Es begab sich im Januar des Jahres 2002 im schönen Kaiserslautern, daß sich sechs Musiker zusammentaten, die auf den ersten Blick eigentlich so gar nicht zusammenpassen würden. Rapper Andreas Erb und Sängerin Manuela Montada waren bis zu diesem Zeitpunkt als Frontleute der HipHop-Formation Trick hoch 90 zu hören. Mit dieser Band spielten sie bereits einige Gigs im südwestdeutschen Raum und konnten sich so einen Namen in der regionalen HipHop-Szene machen. Der Rest der Musiker entstammte allesamt der Metal-Rock-Szene. Keyboarder Sven Bußemer, Bassist Holger Kuntz und Gitarrist Holger Schroth kannten sich bereits von der Landstuhler Metal-Formation Centaron, in der sie vor einiger Zeit einmal zusammen gespielt hatten, und Schlagzeuger Dirk Kühn frönt dem harten Sound noch immer bei der Neunkircher Gruppe Cherokee. Die Sushi Foundation war geboren!
Nun galt es, einen gemeinsamen musikalischen Nenner zu finden, der jedoch kein Abklatsch des gerade aufkeimenden Nu-Metal im Stil von Papa Roach, Linkin Park oder Limp Bizkit sein sollte. Zwei Aspekte verhinderten jedoch von Anfang an ein Abdriften der Band in kommerzielle Trend-Gefilde: Die langjährige Erfahrung der einzelnen Musiker und ihre Experimentierfreudigkeit. Und so entstand in den letzten anderthalb Jahren ein Sound, der sich aufgrund seiner vielfältigen musikalischen und stilistischen Einflüsse abwechslungsreich und dabei erstaunlich homogen präsentiert. Die Sushi Foundation steht für Gute-Laune-Sound, hauptsächlich ein Mix aus HipHop-, Soul-, und Rock-Elementen; Musik, die sich jedoch niemal neuen und ungewöhnlichen Einflüssen verschließt. Ob souliger Gesang, bouncende Raps, funky Gitarren oder auch harte Rockbeats: Es geht quer durch die Musikstile aktueller Rock-Pop-Musik. Auch bei den Texten hält sich die Sushi Foundation nicht an gängige Konventionen. Gesungen und gerappt wird sowohl in englischer als auch in deutscher Sprache. Entscheidend ist dabei lediglich, daß die jeweilige Art des Gesengs sich optimal in das Gesamtkonzept des jeweiligen Songs einpaßt.

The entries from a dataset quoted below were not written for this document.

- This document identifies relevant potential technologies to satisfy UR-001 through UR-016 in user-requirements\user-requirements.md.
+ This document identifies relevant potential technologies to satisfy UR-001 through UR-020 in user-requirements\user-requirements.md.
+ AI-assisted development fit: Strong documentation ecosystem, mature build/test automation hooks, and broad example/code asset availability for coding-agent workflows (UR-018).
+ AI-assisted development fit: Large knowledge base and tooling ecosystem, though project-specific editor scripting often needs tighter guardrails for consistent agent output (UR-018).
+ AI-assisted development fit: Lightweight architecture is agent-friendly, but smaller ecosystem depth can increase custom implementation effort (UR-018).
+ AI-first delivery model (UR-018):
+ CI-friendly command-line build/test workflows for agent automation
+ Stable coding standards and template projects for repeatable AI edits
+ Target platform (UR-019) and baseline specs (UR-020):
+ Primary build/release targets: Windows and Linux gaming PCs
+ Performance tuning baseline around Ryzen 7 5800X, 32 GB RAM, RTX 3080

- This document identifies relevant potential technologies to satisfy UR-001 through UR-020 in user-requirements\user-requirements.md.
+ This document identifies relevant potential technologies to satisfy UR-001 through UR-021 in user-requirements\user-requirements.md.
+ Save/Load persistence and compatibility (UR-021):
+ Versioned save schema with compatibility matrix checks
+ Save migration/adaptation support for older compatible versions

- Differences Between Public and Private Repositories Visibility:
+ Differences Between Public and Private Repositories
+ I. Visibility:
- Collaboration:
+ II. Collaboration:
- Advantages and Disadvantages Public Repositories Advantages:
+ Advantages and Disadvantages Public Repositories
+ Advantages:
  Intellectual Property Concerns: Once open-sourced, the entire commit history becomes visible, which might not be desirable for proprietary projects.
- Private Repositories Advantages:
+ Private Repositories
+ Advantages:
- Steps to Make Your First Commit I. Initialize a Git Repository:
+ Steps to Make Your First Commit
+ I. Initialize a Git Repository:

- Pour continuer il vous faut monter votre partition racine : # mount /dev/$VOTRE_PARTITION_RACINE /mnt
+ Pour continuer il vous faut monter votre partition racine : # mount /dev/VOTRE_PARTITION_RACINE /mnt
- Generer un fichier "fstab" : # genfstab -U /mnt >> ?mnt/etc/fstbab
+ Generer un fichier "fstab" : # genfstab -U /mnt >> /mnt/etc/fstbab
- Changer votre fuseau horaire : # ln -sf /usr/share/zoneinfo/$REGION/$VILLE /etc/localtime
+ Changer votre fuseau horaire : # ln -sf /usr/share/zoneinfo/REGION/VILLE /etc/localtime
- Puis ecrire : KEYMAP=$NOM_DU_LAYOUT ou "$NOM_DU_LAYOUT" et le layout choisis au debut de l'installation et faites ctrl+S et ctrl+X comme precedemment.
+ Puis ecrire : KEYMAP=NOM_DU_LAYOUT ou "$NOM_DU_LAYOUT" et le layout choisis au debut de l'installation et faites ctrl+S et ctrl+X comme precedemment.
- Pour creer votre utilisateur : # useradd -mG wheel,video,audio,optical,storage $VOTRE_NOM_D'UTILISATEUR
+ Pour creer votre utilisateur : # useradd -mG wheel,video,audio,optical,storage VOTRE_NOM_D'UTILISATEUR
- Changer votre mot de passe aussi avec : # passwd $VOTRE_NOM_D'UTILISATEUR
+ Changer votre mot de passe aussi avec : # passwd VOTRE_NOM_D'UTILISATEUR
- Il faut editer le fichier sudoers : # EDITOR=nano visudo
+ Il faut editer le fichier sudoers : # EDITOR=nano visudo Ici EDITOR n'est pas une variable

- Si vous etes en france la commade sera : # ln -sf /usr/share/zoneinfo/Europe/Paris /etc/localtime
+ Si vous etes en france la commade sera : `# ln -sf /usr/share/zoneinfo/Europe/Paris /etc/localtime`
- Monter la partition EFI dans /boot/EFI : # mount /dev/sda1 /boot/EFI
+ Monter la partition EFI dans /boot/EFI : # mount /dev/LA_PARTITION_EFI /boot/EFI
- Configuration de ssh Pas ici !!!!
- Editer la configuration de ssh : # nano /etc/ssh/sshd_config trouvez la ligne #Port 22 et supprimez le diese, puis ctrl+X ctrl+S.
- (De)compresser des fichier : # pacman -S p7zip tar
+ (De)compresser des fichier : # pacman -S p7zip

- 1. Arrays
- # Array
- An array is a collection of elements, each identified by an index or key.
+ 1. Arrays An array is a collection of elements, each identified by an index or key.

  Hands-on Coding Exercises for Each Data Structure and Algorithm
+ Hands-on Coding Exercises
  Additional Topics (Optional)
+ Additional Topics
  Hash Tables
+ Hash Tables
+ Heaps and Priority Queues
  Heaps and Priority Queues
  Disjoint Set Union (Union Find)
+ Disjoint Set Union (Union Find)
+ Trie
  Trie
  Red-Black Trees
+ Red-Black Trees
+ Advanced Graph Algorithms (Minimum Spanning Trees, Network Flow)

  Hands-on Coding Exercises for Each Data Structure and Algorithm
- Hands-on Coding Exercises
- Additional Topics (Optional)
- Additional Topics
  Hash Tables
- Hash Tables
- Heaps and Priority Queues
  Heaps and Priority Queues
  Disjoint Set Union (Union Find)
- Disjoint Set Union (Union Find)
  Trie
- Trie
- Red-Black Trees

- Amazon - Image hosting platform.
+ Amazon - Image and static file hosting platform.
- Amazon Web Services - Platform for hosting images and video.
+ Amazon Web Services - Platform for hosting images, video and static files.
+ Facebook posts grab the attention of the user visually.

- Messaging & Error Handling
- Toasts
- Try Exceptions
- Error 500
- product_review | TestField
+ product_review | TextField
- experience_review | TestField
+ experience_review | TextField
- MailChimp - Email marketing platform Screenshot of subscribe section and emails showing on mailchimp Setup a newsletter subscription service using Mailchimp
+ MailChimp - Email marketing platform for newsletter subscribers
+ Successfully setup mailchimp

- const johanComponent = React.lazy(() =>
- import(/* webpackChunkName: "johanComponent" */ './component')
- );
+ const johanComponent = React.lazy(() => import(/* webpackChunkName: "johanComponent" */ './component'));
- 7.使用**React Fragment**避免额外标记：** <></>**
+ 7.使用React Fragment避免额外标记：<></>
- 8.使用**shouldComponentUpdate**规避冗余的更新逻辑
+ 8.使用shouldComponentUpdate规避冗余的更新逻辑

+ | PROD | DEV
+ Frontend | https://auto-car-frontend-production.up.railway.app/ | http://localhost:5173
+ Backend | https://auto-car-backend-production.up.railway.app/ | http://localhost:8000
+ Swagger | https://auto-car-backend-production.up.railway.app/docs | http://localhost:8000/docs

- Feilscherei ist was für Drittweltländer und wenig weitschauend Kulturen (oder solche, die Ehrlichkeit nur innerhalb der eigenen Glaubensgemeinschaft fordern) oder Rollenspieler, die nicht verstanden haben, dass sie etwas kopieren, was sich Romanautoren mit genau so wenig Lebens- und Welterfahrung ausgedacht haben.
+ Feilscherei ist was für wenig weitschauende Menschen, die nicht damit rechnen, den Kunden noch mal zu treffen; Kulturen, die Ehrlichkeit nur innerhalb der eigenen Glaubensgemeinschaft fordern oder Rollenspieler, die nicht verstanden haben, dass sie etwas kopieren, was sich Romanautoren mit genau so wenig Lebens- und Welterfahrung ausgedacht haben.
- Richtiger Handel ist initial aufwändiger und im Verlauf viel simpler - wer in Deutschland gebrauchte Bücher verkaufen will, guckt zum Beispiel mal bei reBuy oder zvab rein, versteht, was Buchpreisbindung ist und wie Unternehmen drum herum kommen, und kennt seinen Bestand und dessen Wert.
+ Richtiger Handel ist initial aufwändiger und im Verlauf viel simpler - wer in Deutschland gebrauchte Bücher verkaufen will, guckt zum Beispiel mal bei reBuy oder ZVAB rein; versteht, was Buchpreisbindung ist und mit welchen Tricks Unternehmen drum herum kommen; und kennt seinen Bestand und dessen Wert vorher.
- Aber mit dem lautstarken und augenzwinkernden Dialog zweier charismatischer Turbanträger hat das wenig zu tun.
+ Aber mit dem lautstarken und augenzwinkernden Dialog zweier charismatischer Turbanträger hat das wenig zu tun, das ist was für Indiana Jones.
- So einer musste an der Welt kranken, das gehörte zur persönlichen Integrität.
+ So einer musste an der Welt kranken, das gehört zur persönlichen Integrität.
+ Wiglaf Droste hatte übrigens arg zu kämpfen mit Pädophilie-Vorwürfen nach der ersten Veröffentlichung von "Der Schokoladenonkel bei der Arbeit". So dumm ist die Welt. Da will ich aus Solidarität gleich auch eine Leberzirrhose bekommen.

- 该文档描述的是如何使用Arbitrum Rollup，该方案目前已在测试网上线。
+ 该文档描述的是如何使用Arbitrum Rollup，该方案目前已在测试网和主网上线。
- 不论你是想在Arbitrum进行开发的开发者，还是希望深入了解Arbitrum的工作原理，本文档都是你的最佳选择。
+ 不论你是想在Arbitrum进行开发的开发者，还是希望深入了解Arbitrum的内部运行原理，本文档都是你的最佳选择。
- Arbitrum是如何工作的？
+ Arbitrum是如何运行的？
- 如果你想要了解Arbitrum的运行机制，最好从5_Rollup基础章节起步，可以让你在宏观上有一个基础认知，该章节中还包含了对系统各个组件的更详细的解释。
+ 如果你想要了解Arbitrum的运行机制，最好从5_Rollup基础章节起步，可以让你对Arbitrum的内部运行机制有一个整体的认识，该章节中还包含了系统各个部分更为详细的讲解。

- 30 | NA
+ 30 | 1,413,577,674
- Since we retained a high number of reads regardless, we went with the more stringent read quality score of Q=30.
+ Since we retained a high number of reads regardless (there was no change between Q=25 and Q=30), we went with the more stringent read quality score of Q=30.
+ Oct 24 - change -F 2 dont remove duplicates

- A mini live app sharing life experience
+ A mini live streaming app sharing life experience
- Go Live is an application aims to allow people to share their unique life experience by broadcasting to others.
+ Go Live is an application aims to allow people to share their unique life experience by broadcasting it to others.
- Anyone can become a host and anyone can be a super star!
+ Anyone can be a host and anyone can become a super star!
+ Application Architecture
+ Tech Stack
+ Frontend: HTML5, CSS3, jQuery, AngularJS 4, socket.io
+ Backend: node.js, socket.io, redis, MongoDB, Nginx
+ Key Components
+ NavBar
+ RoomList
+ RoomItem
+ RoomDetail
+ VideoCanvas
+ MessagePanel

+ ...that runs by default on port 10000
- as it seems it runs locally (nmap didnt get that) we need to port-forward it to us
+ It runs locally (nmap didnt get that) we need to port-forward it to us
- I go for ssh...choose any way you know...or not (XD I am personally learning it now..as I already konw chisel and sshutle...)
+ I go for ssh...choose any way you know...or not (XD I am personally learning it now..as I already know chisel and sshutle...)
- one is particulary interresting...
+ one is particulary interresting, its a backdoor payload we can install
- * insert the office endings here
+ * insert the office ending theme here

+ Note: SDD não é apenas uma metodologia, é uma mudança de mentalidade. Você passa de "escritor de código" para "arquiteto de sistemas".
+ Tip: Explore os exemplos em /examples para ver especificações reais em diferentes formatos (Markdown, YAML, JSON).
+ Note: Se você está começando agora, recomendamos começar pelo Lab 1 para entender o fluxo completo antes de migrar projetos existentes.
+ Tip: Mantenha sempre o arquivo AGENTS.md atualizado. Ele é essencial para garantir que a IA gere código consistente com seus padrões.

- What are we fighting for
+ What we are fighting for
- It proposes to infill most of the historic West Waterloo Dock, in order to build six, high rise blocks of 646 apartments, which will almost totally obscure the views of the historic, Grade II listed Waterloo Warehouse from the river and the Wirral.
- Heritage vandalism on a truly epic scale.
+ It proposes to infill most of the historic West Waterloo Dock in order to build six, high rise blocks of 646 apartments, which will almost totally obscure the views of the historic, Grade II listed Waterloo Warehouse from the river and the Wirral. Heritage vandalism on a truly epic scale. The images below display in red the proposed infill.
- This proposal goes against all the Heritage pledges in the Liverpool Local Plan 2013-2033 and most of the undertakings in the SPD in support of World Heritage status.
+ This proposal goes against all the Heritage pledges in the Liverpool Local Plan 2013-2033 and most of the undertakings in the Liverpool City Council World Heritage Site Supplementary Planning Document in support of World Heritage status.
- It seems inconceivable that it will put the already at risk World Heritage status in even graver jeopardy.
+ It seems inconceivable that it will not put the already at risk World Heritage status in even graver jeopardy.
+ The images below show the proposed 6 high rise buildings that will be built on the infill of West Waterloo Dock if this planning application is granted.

Die Texte handeln von der Leichtigkeit des Lebens und stehen für die positive Lebens- und Grundeinstellung der Band. Keine depressive Weltschmerzstimmung und kein übertriebenes Selbstmitleid, heißt die Devise der Pfälzer. Das Leben ist anstrengend genug, um die Alltagssorgen auch noch in die Musik einfließen zu lassen, für diese Einstellung leben die Bandmitglieder, und genau das wollen sie auch ihrem Publikum vermitteln.